- **Input**
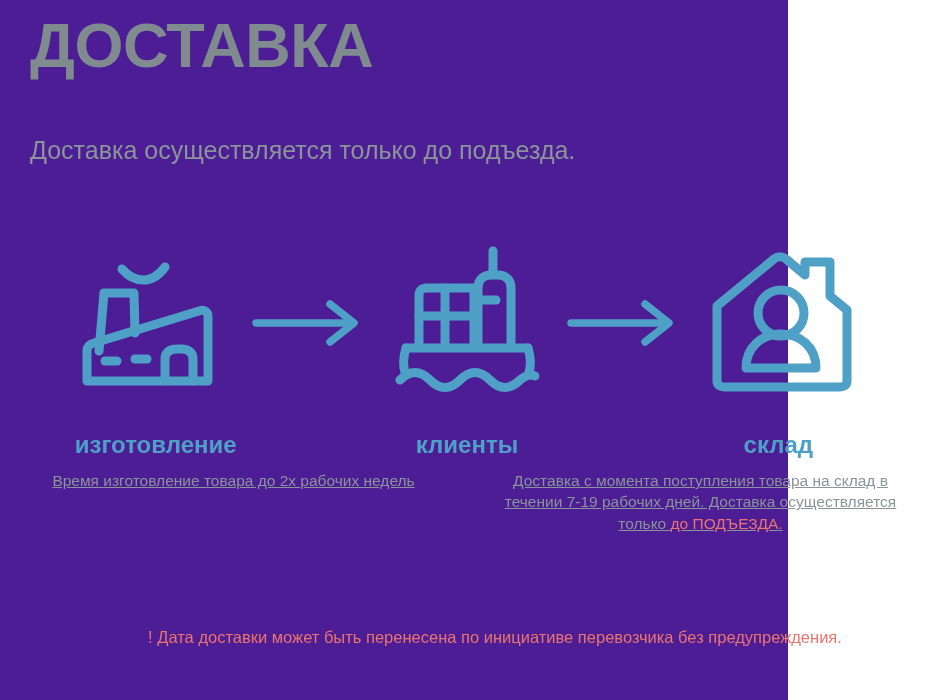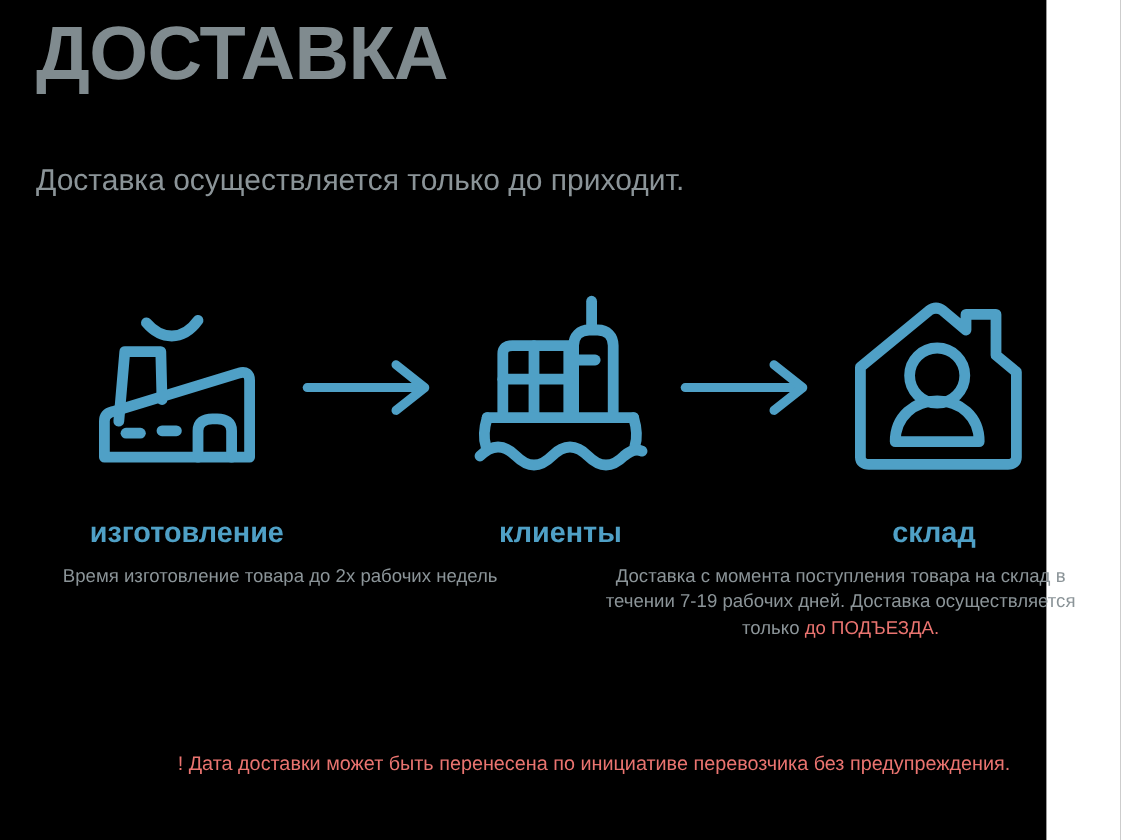--- a/index.html
+++ b/index.html
@@ -18,9 +18,9 @@
 
   .slide {
     position: relative;
-    width: 872px;
+    width: 788px;
     height: 700px;
-    background: #000000;
+    background: #4c1d95;
   }
 
   

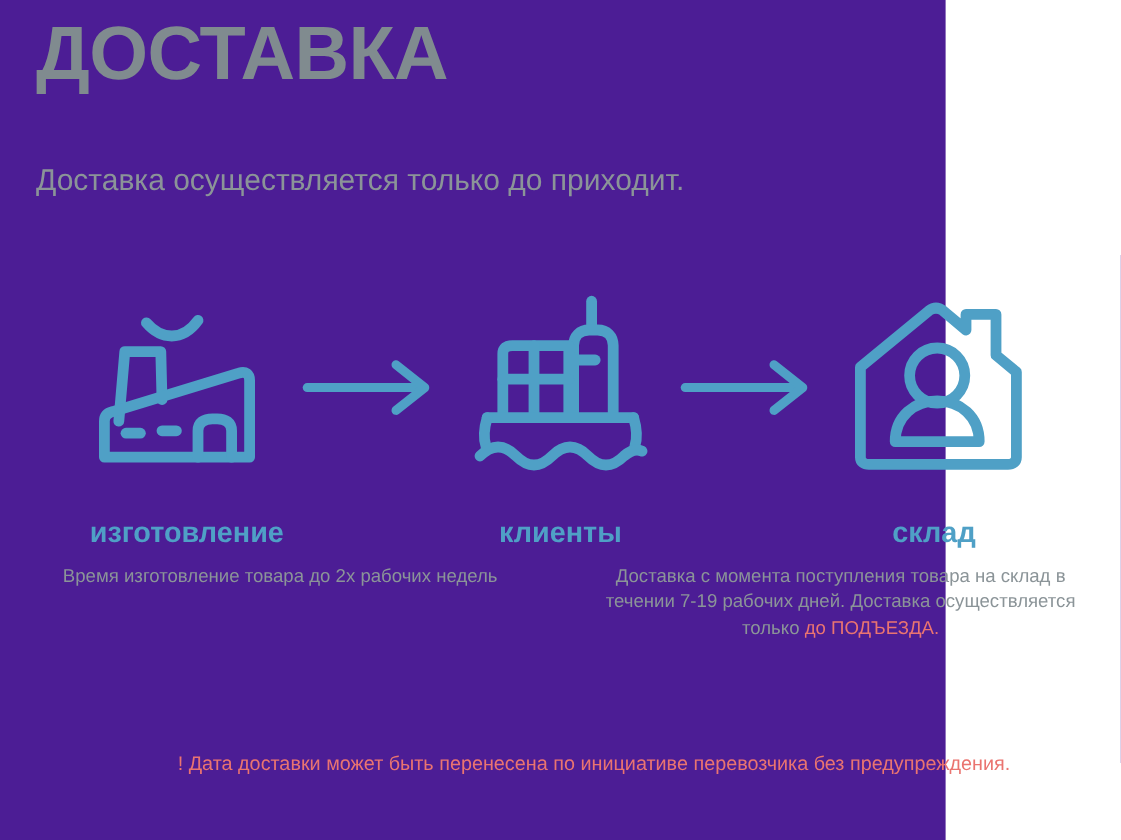--- a/index.html
+++ b/index.html
@@ -139,7 +139,7 @@
 
   <h1 class="page-title">ДОСТАВКА</h1>
 
-  <p class="subtitle">Доставка осуществляется только до приходит.</p>
+  <p class="subtitle">Доставка осуществляется только до подъезда.</p>
 
   <div class="flow">
 

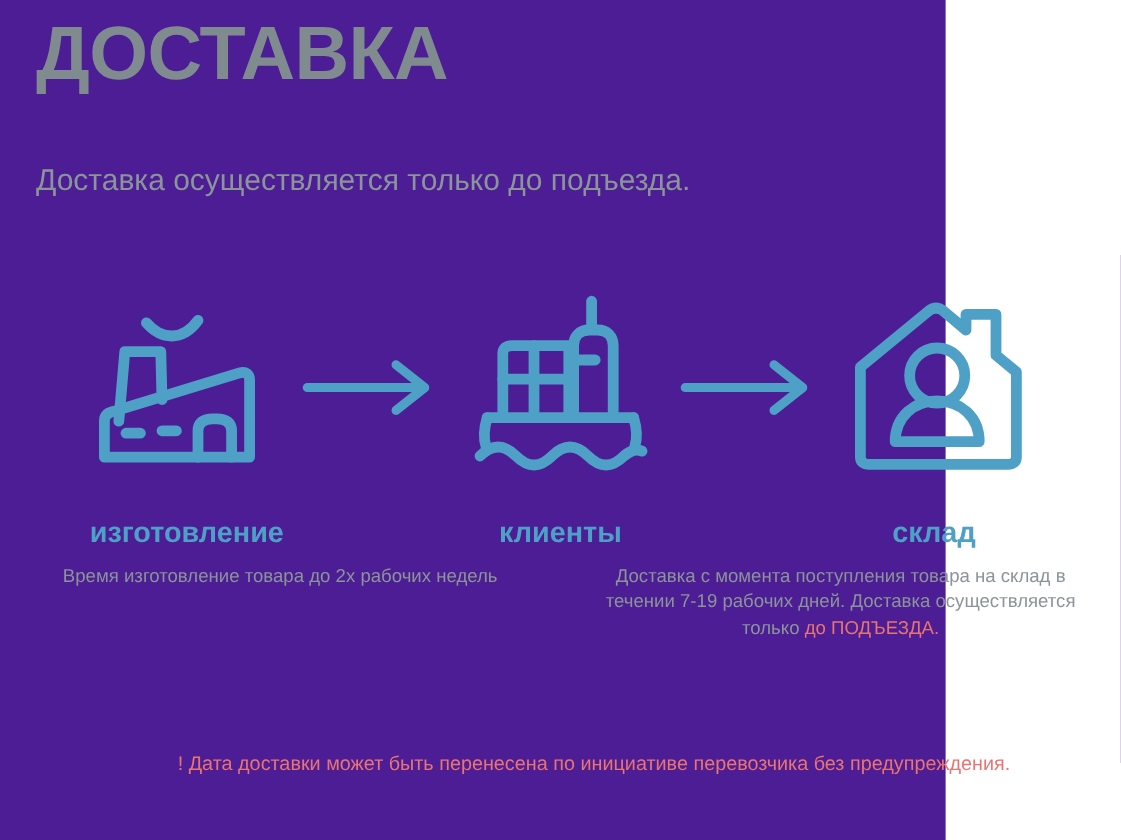--- a/index.html
+++ b/index.html
@@ -111,6 +111,7 @@
     color: #8b9498;
     line-height: 1.38;
     padding: 0 22px;
+    text-decoration: underline;
   }
   .step-desc .hl-red {
     color: #ea7470;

- **Instructions to follow**
Copy out the data above exactly, except the pictures.

- **Result for this task**
--- a/index.html
+++ b/index.html
@@ -18,9 +18,9 @@
 
   .slide {
     position: relative;
-    width: 872px;
+    width: 788px;
     height: 700px;
-    background: #000000;
+    background: #4c1d95;
   }
 
   

--- a/index.html
+++ b/index.html
@@ -139,7 +139,7 @@
 
   <h1 class="page-title">ДОСТАВКА</h1>
 
-  <p class="subtitle">Доставка осуществляется только до приходит.</p>
+  <p class="subtitle">Доставка осуществляется только до подъезда.</p>
 
   <div class="flow">
 

--- a/index.html
+++ b/index.html
@@ -111,6 +111,7 @@
     color: #8b9498;
     line-height: 1.38;
     padding: 0 22px;
+    text-decoration: underline;
   }
   .step-desc .hl-red {
     color: #ea7470;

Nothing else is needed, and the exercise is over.